Items from a dataset:
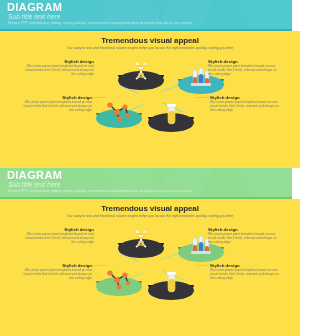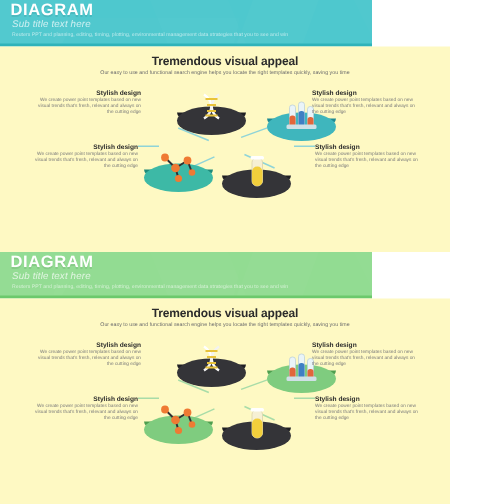--- a/index.html
+++ b/index.html
@@ -8,7 +8,7 @@
   .slide{position:relative;width:300px;height:168px;background:#ffffff;overflow:hidden;}
 
   
-  .header{position:relative;width:248px;height:31px;overflow:hidden;}
+  .header{position:relative;width:292px;height:31px;overflow:hidden;}
   .slide.teal  .header{background:#4ec8ce;}
   .slide.green .header{background:#92dc92;}
   .header .facets{position:absolute;inset:0;opacity:.22;}

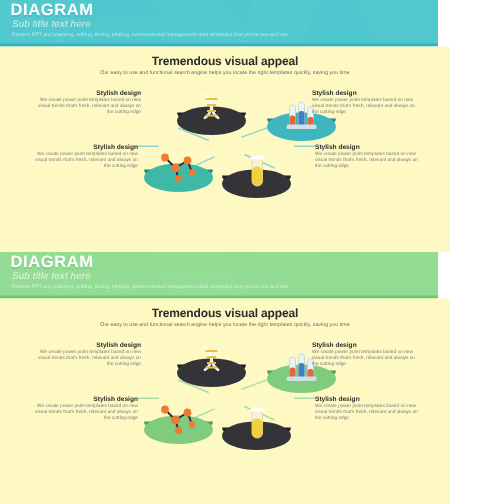--- a/index.html
+++ b/index.html
@@ -25,7 +25,7 @@
   .slide.green .hdr-rule{background:#6cc96c;}
 
   
-  .body{position:relative;width:300px;height:173px;background:#fef9c3;}
+  .body{position:relative;width:300px;height:173px;background:#fde047;}
   .main-title{position:absolute;left:0;top:5px;width:300px;text-align:center;
     font-size:8px;font-weight:bold;color:#2b2b2b;letter-spacing:-.1px;}
   .main-sub{position:absolute;left:0;top:15px;width:300px;text-align:center;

Exercise description:
Return every entry word for word, minus the pictures.

Your solution:
--- a/index.html
+++ b/index.html
@@ -8,7 +8,7 @@
   .slide{position:relative;width:300px;height:168px;background:#ffffff;overflow:hidden;}
 
   
-  .header{position:relative;width:248px;height:31px;overflow:hidden;}
+  .header{position:relative;width:292px;height:31px;overflow:hidden;}
   .slide.teal  .header{background:#4ec8ce;}
   .slide.green .header{background:#92dc92;}
   .header .facets{position:absolute;inset:0;opacity:.22;}

--- a/index.html
+++ b/index.html
@@ -25,7 +25,7 @@
   .slide.green .hdr-rule{background:#6cc96c;}
 
   
-  .body{position:relative;width:300px;height:173px;background:#fef9c3;}
+  .body{position:relative;width:300px;height:173px;background:#fde047;}
   .main-title{position:absolute;left:0;top:5px;width:300px;text-align:center;
     font-size:8px;font-weight:bold;color:#2b2b2b;letter-spacing:-.1px;}
   .main-sub{position:absolute;left:0;top:15px;width:300px;text-align:center;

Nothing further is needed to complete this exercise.